----- Record set -----

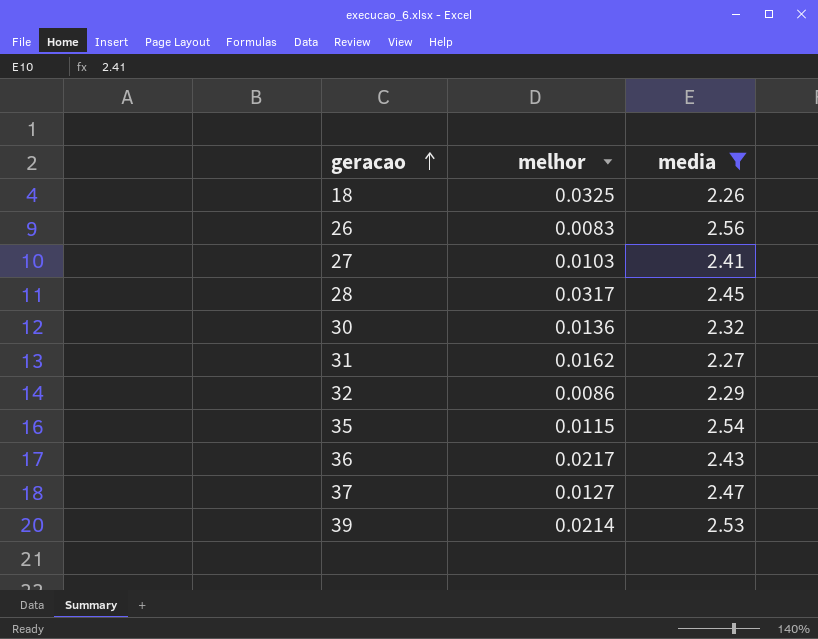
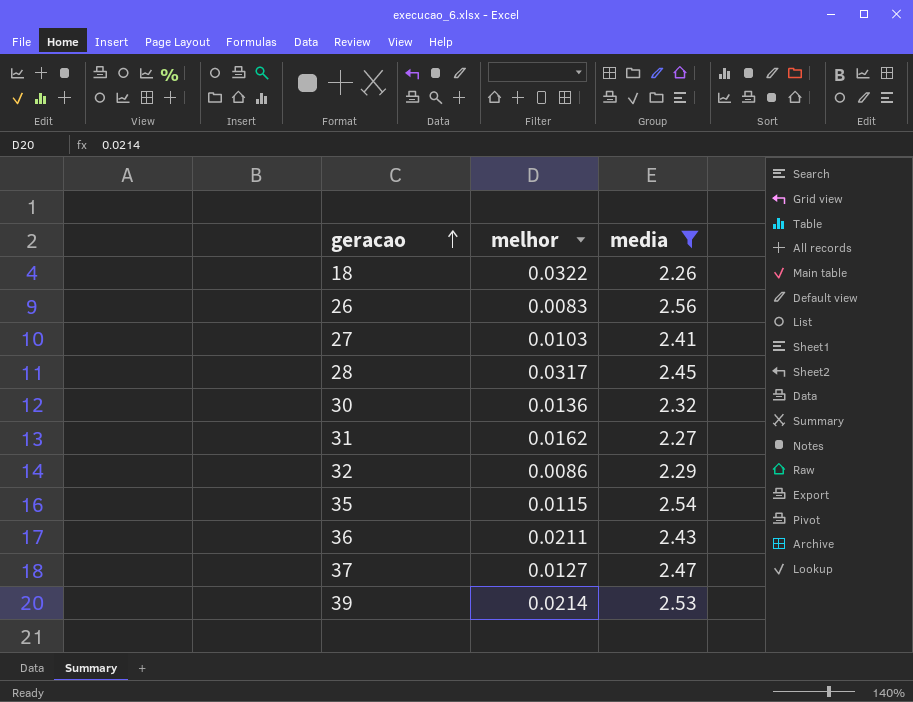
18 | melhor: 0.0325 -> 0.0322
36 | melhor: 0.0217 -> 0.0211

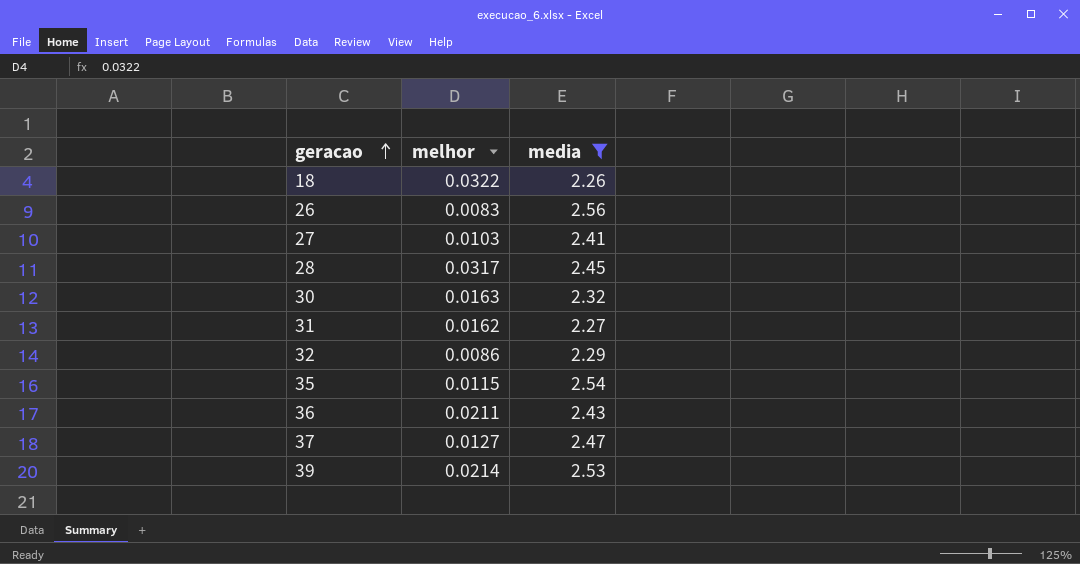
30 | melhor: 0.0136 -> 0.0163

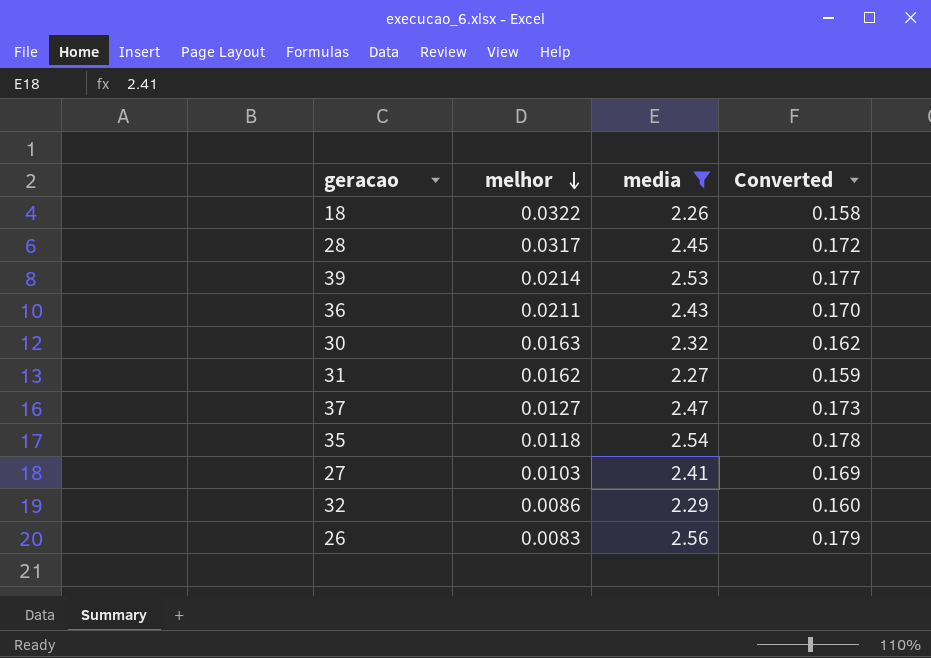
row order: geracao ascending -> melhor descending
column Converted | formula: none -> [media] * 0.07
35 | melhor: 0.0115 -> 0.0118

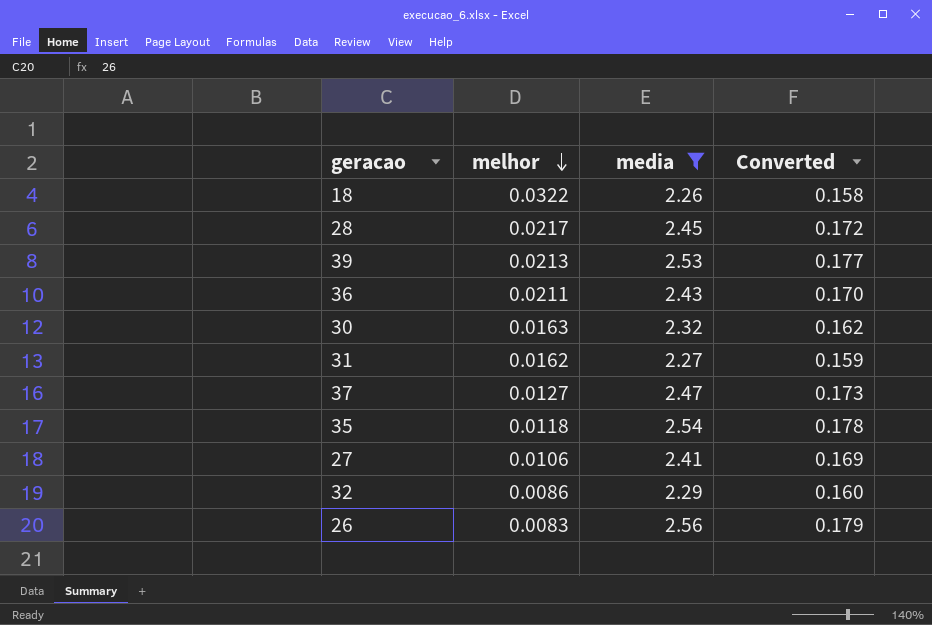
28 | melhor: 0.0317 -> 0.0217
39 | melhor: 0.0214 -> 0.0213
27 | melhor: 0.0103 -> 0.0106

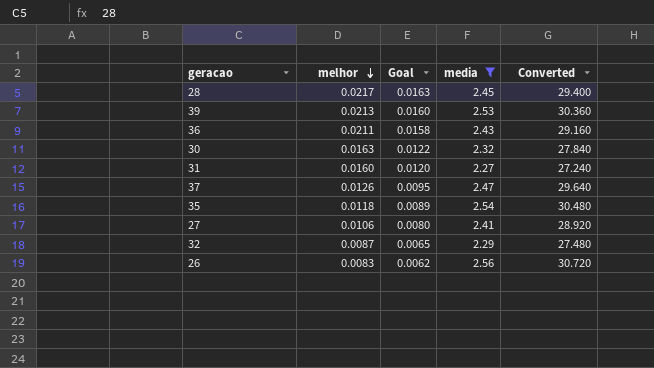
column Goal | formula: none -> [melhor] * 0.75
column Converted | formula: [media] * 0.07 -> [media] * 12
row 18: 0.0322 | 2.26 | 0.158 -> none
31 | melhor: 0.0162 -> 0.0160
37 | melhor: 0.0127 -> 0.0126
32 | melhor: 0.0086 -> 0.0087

-----
----- Record set -----

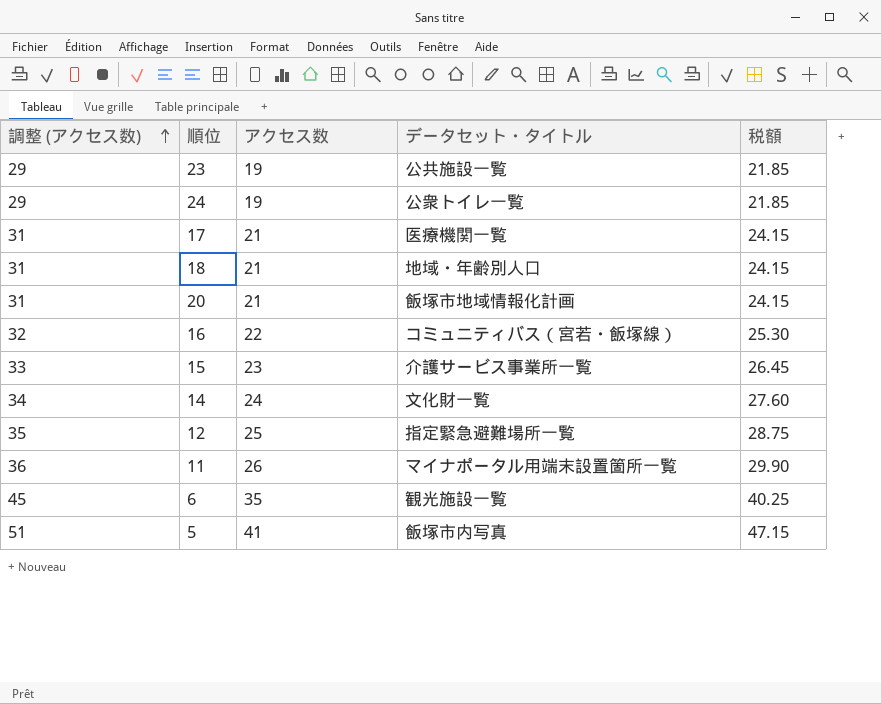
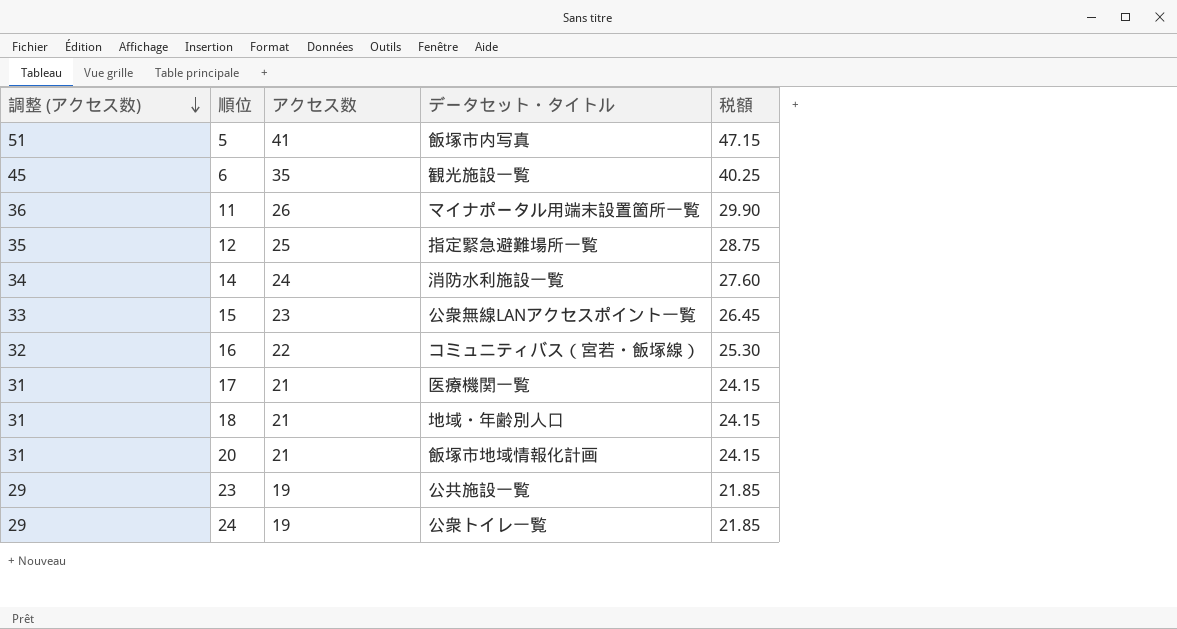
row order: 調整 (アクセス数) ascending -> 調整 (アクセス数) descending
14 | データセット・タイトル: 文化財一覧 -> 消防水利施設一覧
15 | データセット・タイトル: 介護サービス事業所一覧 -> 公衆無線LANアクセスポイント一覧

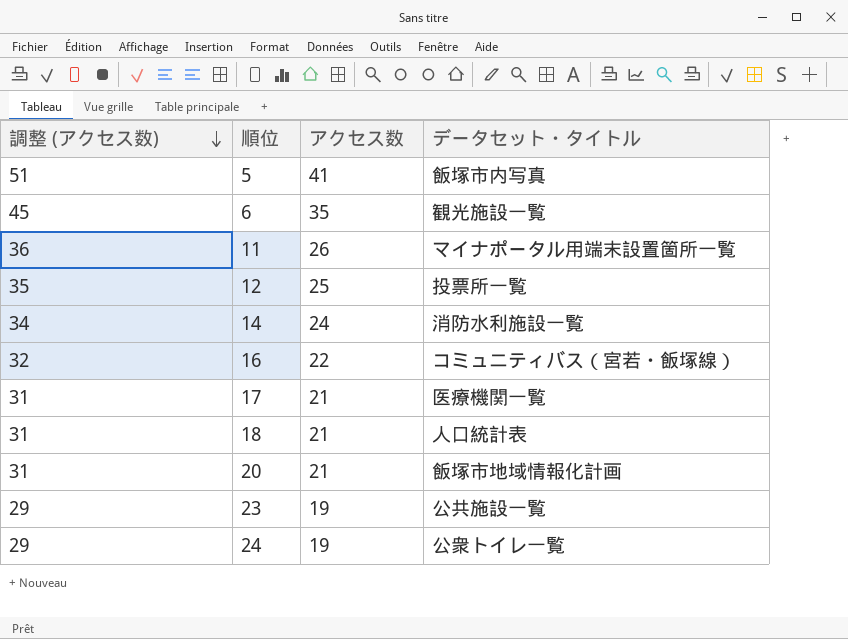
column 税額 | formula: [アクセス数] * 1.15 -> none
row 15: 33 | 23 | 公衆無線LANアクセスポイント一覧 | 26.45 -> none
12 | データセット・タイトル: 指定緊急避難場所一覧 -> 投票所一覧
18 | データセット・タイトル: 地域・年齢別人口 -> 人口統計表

-----

*Task brief*: All that is wanted is the lines above between the one containing "18 | melhor: 0.0325 -> 0.0322" and the one containing "32 | melhor: 0.0086 -> 0.0087", inclusive, restated word for word, with pictures omitted.

*Expected answer*:
18 | melhor: 0.0325 -> 0.0322
36 | melhor: 0.0217 -> 0.0211

30 | melhor: 0.0136 -> 0.0163

row order: geracao ascending -> melhor descending
column Converted | formula: none -> [media] * 0.07
35 | melhor: 0.0115 -> 0.0118

28 | melhor: 0.0317 -> 0.0217
39 | melhor: 0.0214 -> 0.0213
27 | melhor: 0.0103 -> 0.0106

column Goal | formula: none -> [melhor] * 0.75
column Converted | formula: [media] * 0.07 -> [media] * 12
row 18: 0.0322 | 2.26 | 0.158 -> none
31 | melhor: 0.0162 -> 0.0160
37 | melhor: 0.0127 -> 0.0126
32 | melhor: 0.0086 -> 0.0087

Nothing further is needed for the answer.